L’hélicoptériste italien va fournir à terme 130 appareils d’entrainement à l’US Navy. Un joli coup pour Leonardo, un coup dur pour les deux perdants de la compétition, Bell et Airbus Helicopters, ce dernier n’ayant peut-être pas compris les attentes des militaires américains.
Et de deux ! En septembre 2018, Leonardo s’était associé à Boeing en proposant l’AW139 pour le remplacement des derniers UH-1N de l’US Air Force. Et ça avait marché, avec la commande de 84 MH-139A par le Pentagone. Au terme d’une compétition menée très rapidement, Leonardo vient à présent de remporter le marché de remplacement des TH-57 Sea Ranger utilisés par l’US Navy pour la formation de ses pilotes.
La centaine d’appareils encore en service est également utilisée pour répondre aux besoins des US Marines, des US Coast Guard et de quelques marines étrangères. Les TH-57, dérivés du Bell 206, étaient entrés en service en 1981 et le projet de modernisation de leur avionique, évoquée en 2007, n’avait pas abouti. Le remplacement de ces appareils était devenu une priorité pour la Navy ces dernières années.
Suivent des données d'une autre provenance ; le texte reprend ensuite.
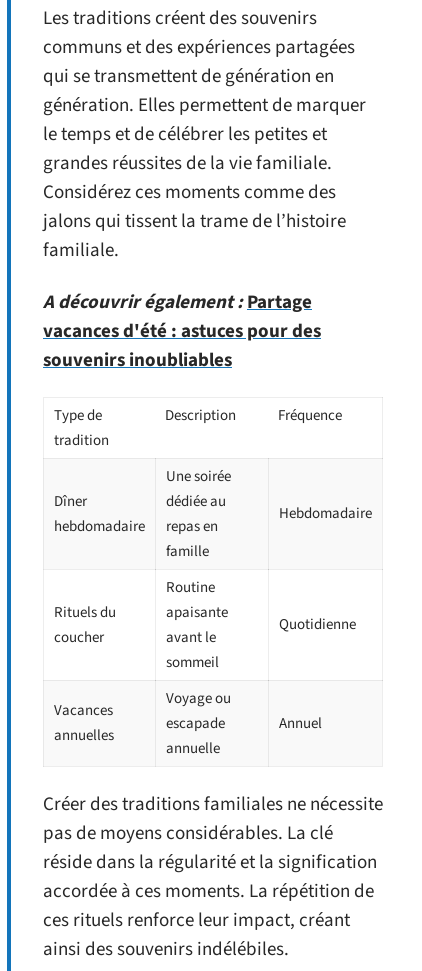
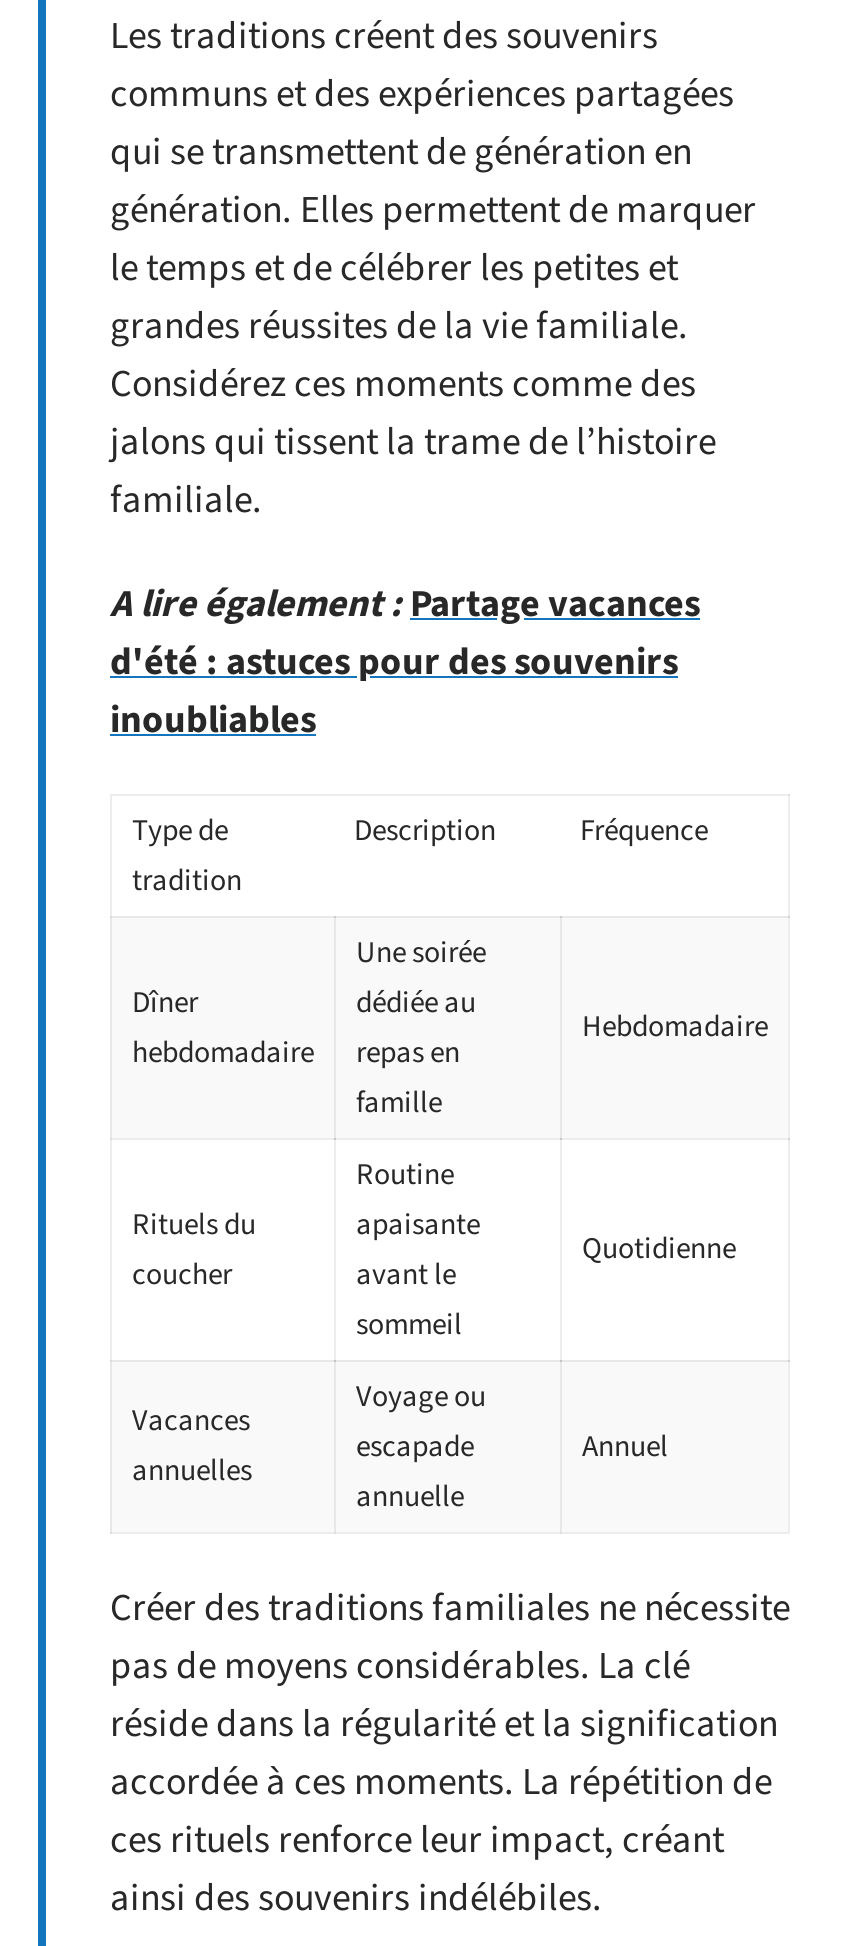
- A découvrir également : Partage
- vacances d'été : astuces pour des
- souvenirs inoubliables
+ A lire également : Partage vacances
+ d'été : astuces pour des souvenirs
+ inoubliables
L’US Navy a donc annoncé l’attribution d’un premier contrat de 176 millions de dollars comprenant la fourniture de 32 appareils (nommés TH-73A dans la nomenclature US), d’équipements optionnels, un premier lot de rechanges et l’entrainement des primo formateurs et des mécaniciens. Trois autres contrats suivront d’ici 2024 pour arriver au total de 130 appareils.
La Navy exigeait un appareil IFR, ce qui avait fait douter du bien-fondé des offres de Leonardo et de Bell, qui proposaient l’un et l’autre un monomoteur. Mais Leonardo a fait l’effort de développer et de faire certifier très rapidement cette capacité à son appareil.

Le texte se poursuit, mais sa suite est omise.